Records:
────────────────────────────────────────
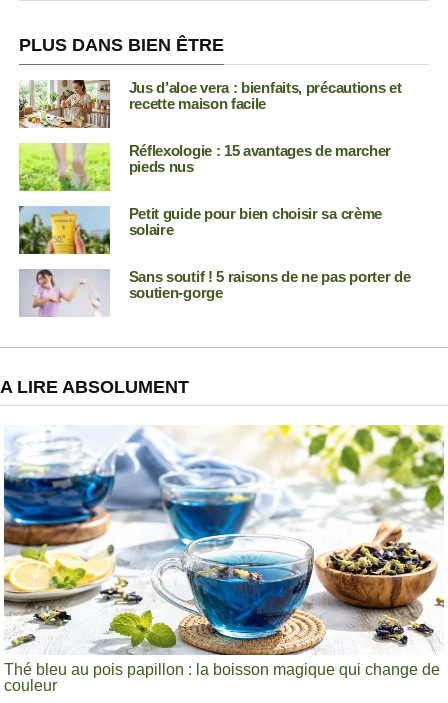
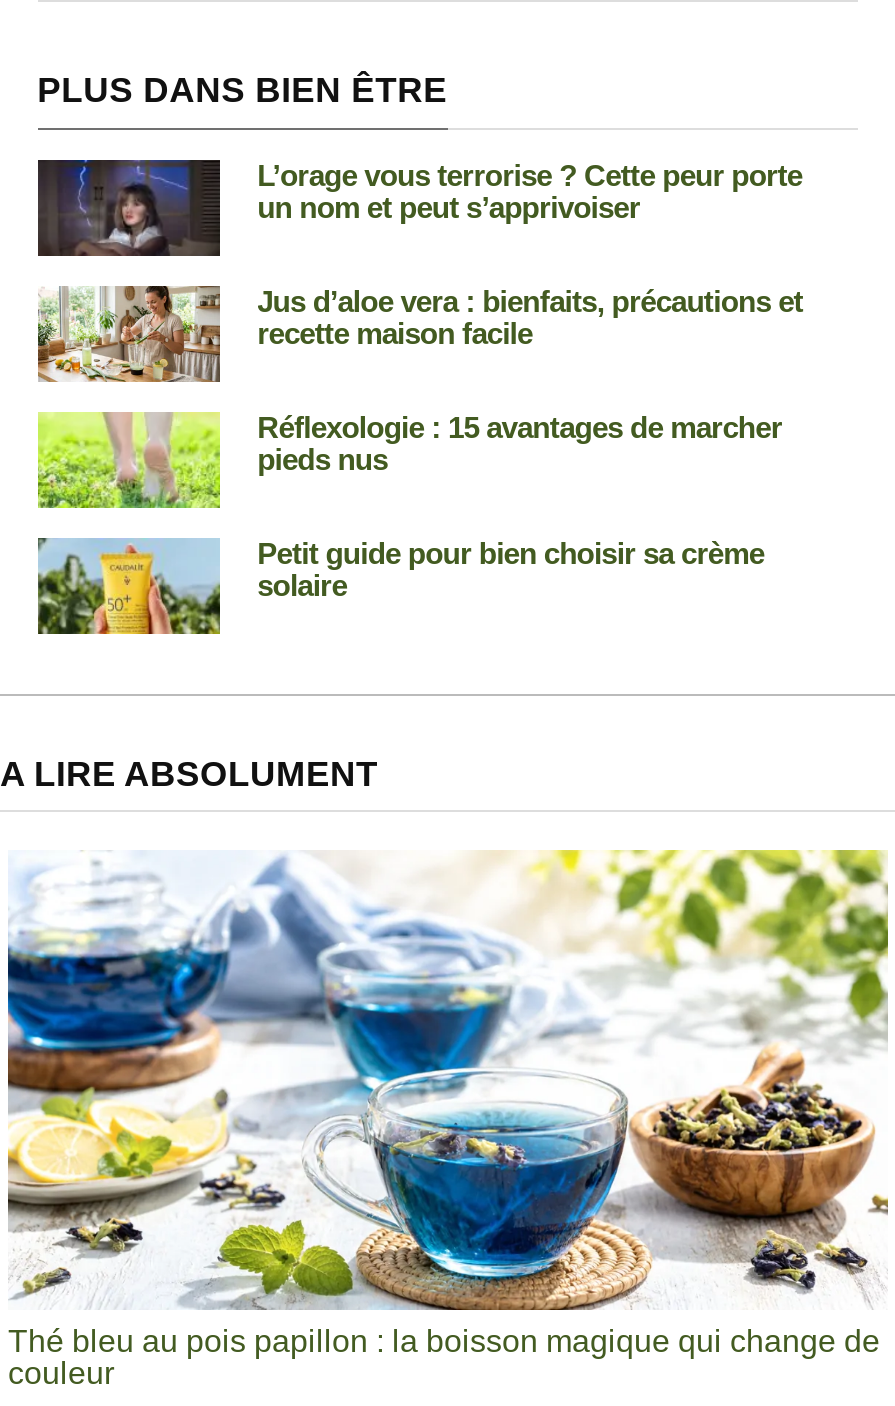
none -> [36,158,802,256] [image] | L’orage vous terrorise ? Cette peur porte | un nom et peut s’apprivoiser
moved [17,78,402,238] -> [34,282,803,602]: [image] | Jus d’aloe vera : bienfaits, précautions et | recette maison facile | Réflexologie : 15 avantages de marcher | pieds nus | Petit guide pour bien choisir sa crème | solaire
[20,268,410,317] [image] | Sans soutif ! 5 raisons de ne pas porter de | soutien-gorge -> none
────────────────────────────────────────
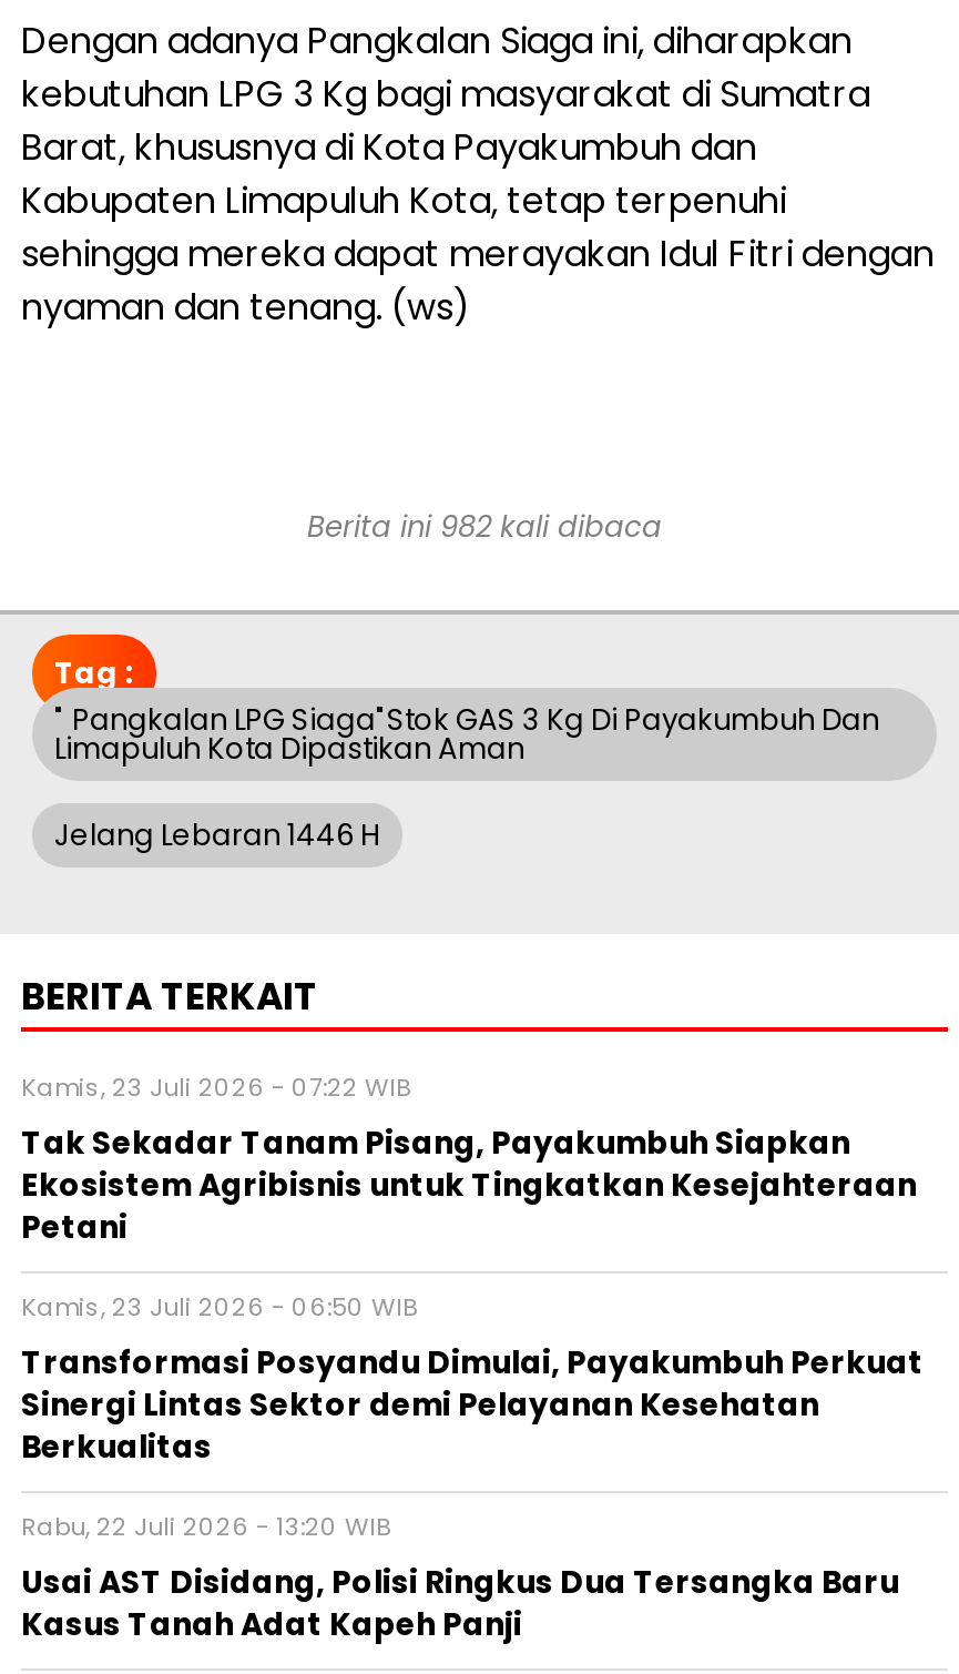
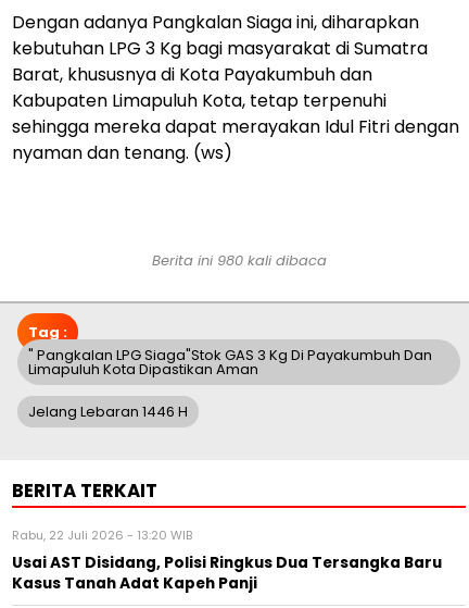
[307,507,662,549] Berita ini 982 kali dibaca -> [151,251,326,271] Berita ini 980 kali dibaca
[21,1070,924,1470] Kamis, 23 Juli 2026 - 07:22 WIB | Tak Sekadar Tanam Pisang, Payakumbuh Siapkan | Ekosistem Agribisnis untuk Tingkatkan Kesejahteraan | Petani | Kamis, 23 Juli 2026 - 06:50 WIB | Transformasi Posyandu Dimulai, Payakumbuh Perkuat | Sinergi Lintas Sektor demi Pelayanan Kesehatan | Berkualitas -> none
────────────────────────────────────────
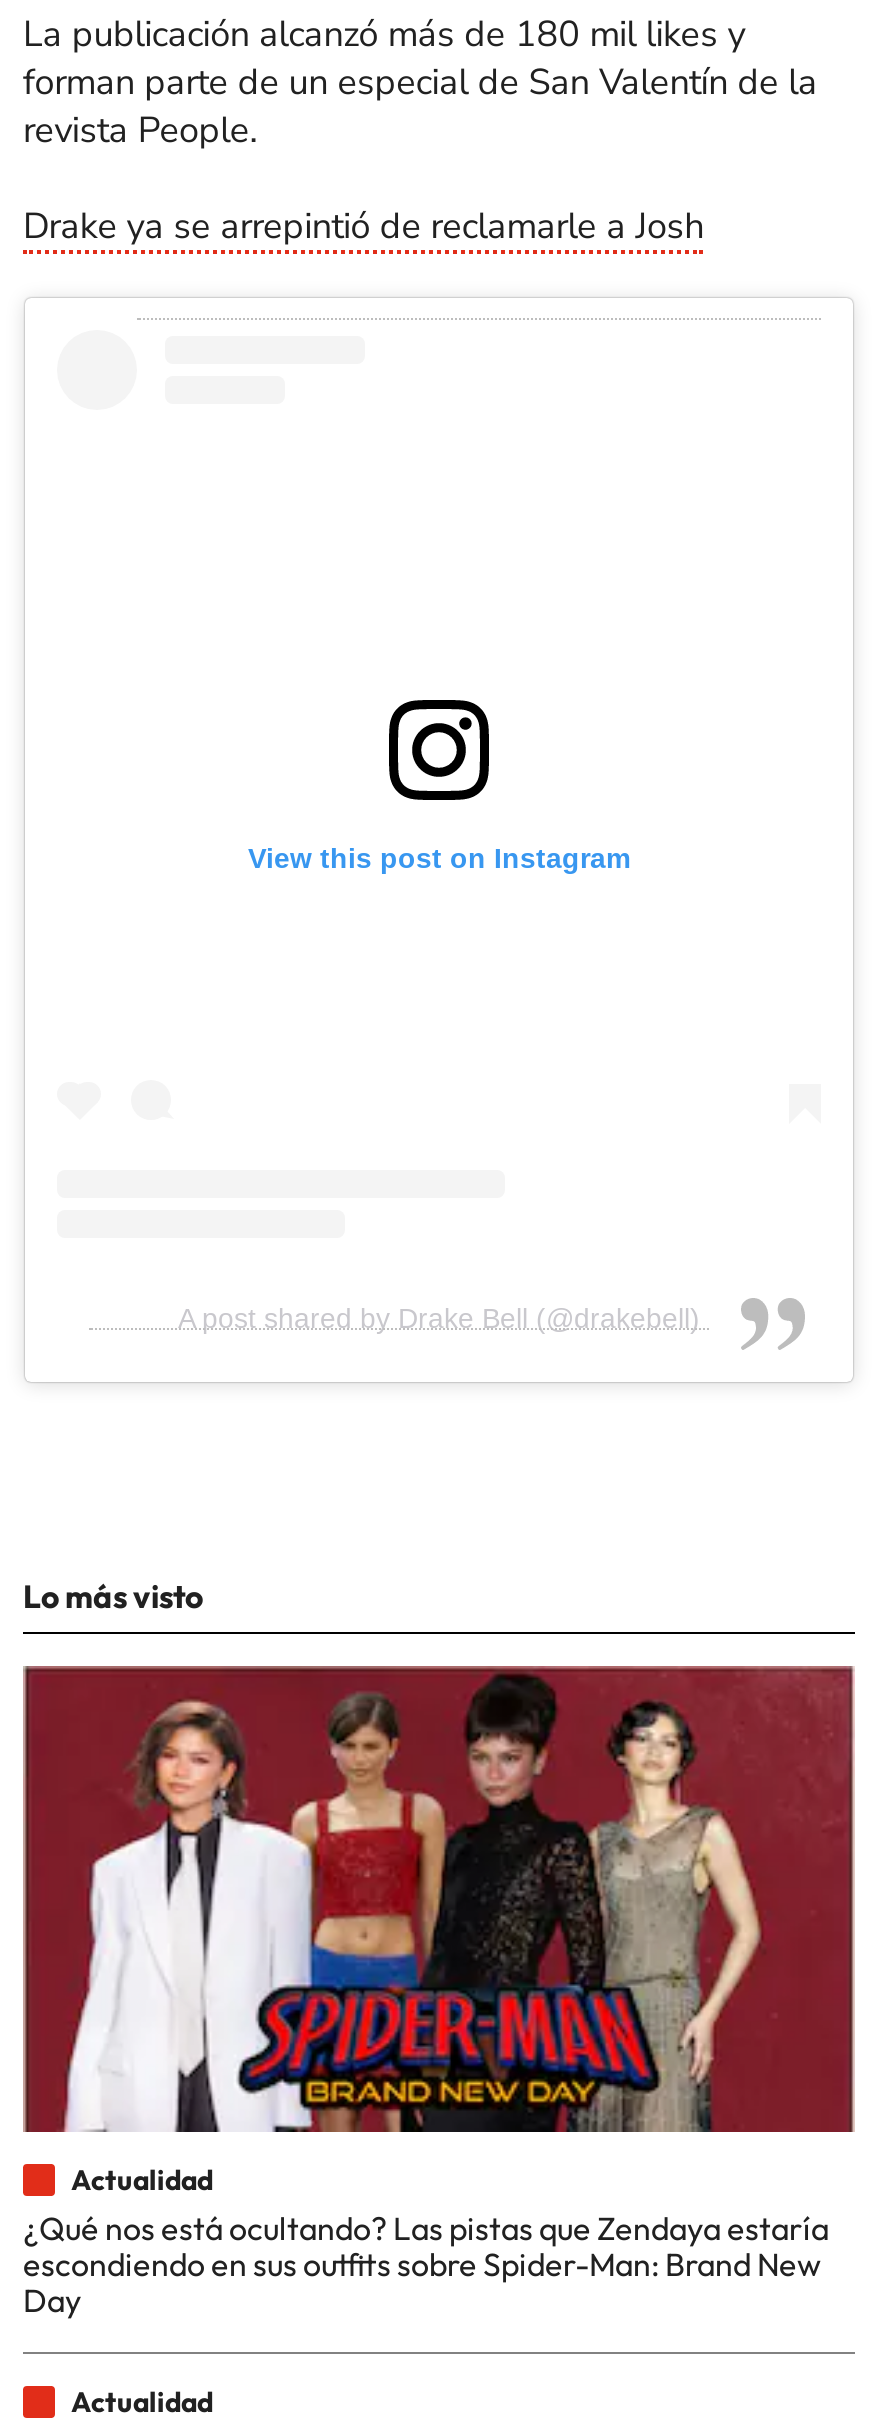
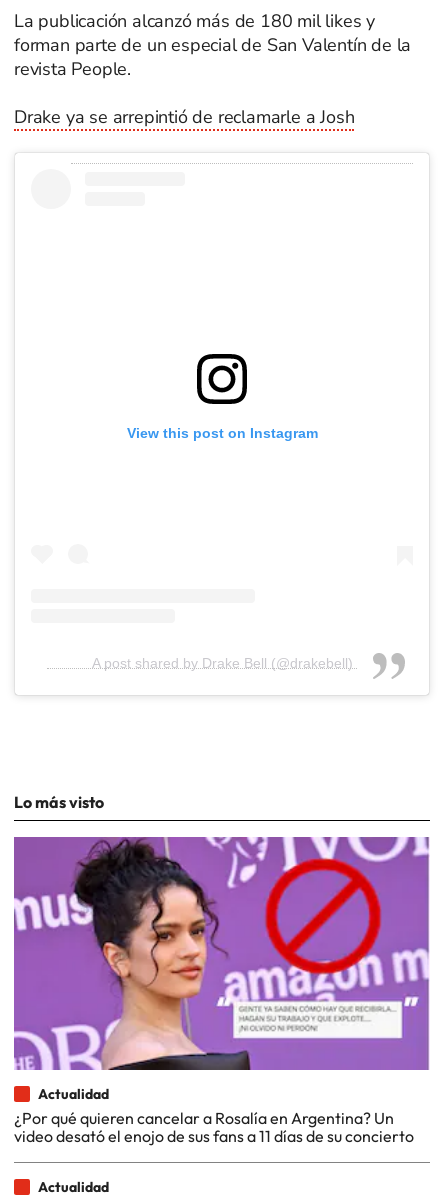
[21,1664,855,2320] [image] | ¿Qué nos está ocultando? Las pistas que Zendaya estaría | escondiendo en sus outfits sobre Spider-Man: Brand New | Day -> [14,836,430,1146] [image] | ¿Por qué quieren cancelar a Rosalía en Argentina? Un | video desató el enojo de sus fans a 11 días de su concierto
────────────────────────────────────────
Action item: Send back an exact copy of only the lines from the line with "moved [17,78,402,238] ->" up to and including the line with "[20,268,410,317] [image] |" in the data above.

Response area:
moved [17,78,402,238] -> [34,282,803,602]: [image] | Jus d’aloe vera : bienfaits, précautions et | recette maison facile | Réflexologie : 15 avantages de marcher | pieds nus | Petit guide pour bien choisir sa crème | solaire
[20,268,410,317] [image] | Sans soutif ! 5 raisons de ne pas porter de | soutien-gorge -> none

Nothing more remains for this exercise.